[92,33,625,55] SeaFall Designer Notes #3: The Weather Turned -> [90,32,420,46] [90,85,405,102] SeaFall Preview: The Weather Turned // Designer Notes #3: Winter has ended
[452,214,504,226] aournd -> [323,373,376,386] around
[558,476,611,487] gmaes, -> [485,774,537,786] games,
============================================================
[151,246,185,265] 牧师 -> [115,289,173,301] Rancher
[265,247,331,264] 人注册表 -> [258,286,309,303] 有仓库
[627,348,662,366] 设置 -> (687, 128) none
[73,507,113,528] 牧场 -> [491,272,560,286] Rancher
============================================================
> _Try it_:
From the records above, transcribe without alteration every line from the one with "[92,33,625,55] SeaFall Designer" to the one with "[452,214,504,226] aournd ->", inclusive.

> _Output for this exercise_:
[92,33,625,55] SeaFall Designer Notes #3: The Weather Turned -> [90,32,420,46] [90,85,405,102] SeaFall Preview: The Weather Turned // Designer Notes #3: Winter has ended
[452,214,504,226] aournd -> [323,373,376,386] around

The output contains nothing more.